Mike Certa dropped off a revised copy of his memoirs, which contains more info on his “progenitors.”  After graduating from Hammond Tech, Mike wrote, Frank lived at home, paying rent, until one night when he had an argument with his father over a card game.  He promptly moved out of his parent’s house and found a room close to where he was working.  What he missed most was his mother’s cooking.  He took his meals at a diner near his new place, but nearly got thrown out of there because of an argument with the quick order cook over how to fix fried eggs.  Dad wanted the cook to put salt and pepper on them while they were being cooked.  The cook didn’t want to bother; he figured people would salt and pepper the eggs for themselves when they were served.  Dad finally got the cook to do it his way when cooking for him.”  Mike’s parents, Frank and Mae, met while working at American Steel Foundry. 

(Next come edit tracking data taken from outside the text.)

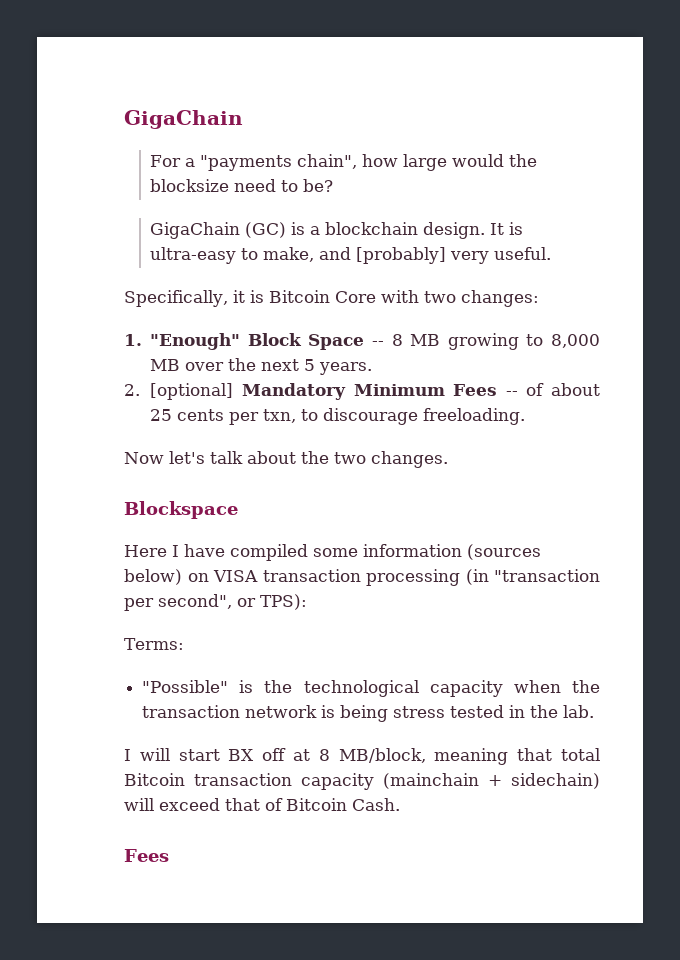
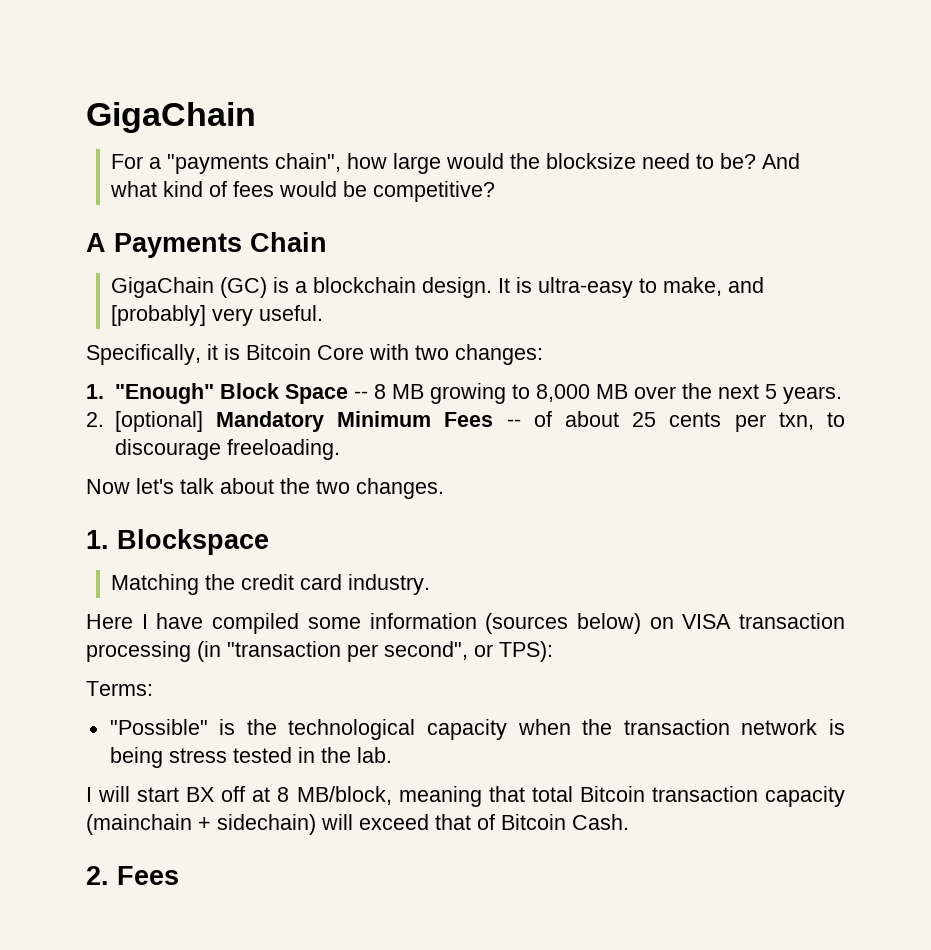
+ And what kind of fees would be competitive?
+ A Payments Chain
- Blockspace
+ 1. Blockspace
+ Matching the credit card industry.
  I will start BX off at 8 MB/block, meaning that total Bitcoin transaction capacity (mainchain + sidechain) will exceed that of Bitcoin Cash.
- Fees
+ 2. Fees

I encouraged Mike Certa to add photos, which he had assembled for a previous DVD project.  He wants me to meet Jackie Taylor, director of the Black Ensemble Theatre in Chicago, who is interested in Vivian Carter and Vee-Jay Records.  I saw their production of “The Jackie Wilson Story” at East Chicago Central because the star of the show taught there.  Taylor’s group recently staged a critically acclaimed production about Howling Wolf called “Ain’t No Cryin’ the Blues.”

My Thursday lunch companions, Anne Balay and Jon Briggs returned, now that Fall semester has begun.  Anne is excited to be teaching a Literature course on Science Fiction for the first time.  Jon has 45 students in an online Western Civilization survey.  He agreed to teach it after only two people signed up for his on-campus offering.  Evidently professors have no control over ceilings on the numbers of students who can register.  Nontraditional students seem to prefer staying at home to live interaction with instructors.  Sad. 

Ray Smock posted an article by George Kenney about the folly of bombing Syria, which would certainly increase the suffering of innocent civilians.  I responded by saying I shudder every time a pundit or a [politician uses the word credibility.  Ray responded: Einstein defined insanity as doing the same thing over and over and expecting different results. We are about to see if our national leaders are insane. Will they attempt "limited" military action without "boots on the ground" to control a foreign civil war? I do not expect sanity to break out anytime soon.”

Anna gave me my first haircut since mid-June.  The eyebrows had gotten wild and the sideburns impossibly shaggy.  Other barbers come and go, but Anna has been with Quick Cut for 21 years and is the only one I trust to do the job right without my having to giver a long explanation of how I want it. 
Phil, Josh, Alissa, and Tori, off to a Tigers game at Comerica Park in Detroit.